The Conservatives’ life support system
How the dying Conservative Party is being kept alive by the UK media.
The Conservative Party, once the cornerstone of the British political elite, suffered a humiliating defeat in the 2001 election. The fact that its net gain between 1997 and 2001 amounted to just one seat in parliament confirms the party’s irrelevance to British society in the twenty-first century.
So is this the end of the story for the Tories? Not likely. Despite its irreconcilable internal tensions and dwindling support (1), the party has been spared the death sentence – and its corpse is being kept alive by the life support system of the UK media.
This life support is not just coming from the traditional right-wing press. One of the more interesting things about the media coverage of the election was the subdued nature of the support that traditional Tory papers like the Daily Mail and Daily Telegraph gave to the party – often seeming torn between their traditional loyalties and the unelectable status of the Tories (2).
But the UK media more broadly is finding it hard to catch up with the diminution of the Conservative Party’s importance. Given the Tories’ 1980s heyday as masters of the British state (a bygone period evoked by the appearance of Thatcher during their 2001 election campaign), this time-lag is understandable. The idea of the Tories as genuine contenders at one end of a compass of left and right is a difficult one to shake off.
Post-election, the Tory leadership tussle between Michael Portillo, David Davis, Iain Duncan Smith and Michael Ancram has a competitive character and an undecided outcome. Contrast this with the general election’s foregone conclusion – and the half-hearted way in which both Labour and the Conservatives went through the motions of campaigning – and you can see why the Tory leadership contest is more newsworthy. And the leadership contest has the added excitement of being a full-on personality clash.

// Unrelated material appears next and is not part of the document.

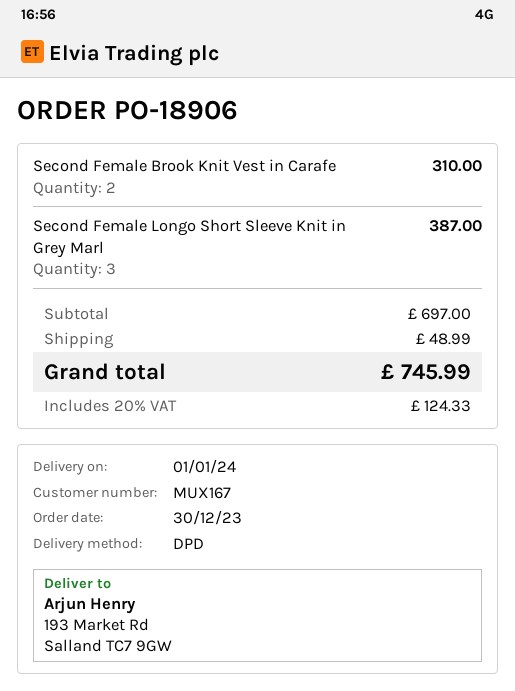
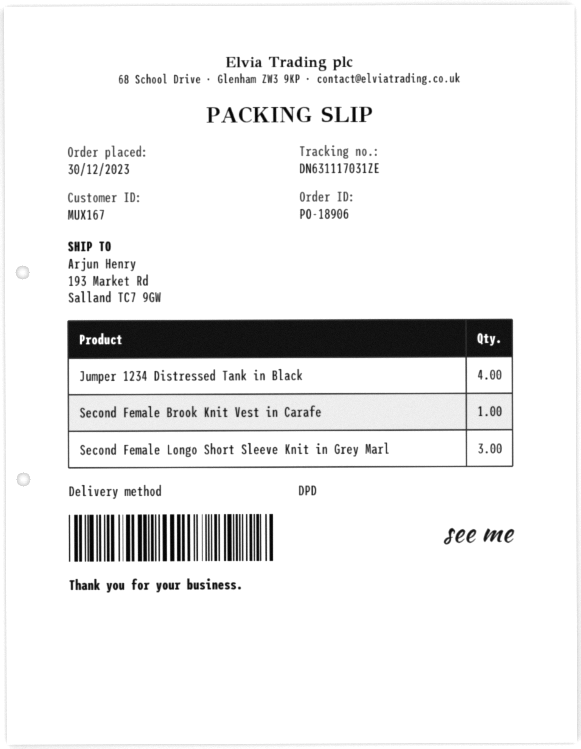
Second Female Brook Knit Vest in Carafe: 2 -> 1
Jumper 1234 Distressed Tank in Black: none -> 4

Granted, the Labour government has its own share of internal personality politics – who could forget Peter Mandelson’s swipes at the Labour cabinet in his election-night speech, or the recent claims by Robin Cook’s ex-aide that Cook’s views on the Euro were gagged by his colleagues? These clashes have also attracted the attention of the media – but unlike the Tory infighting, Blair’s recent cabinet reshuffle consists of more than just petty squabbles.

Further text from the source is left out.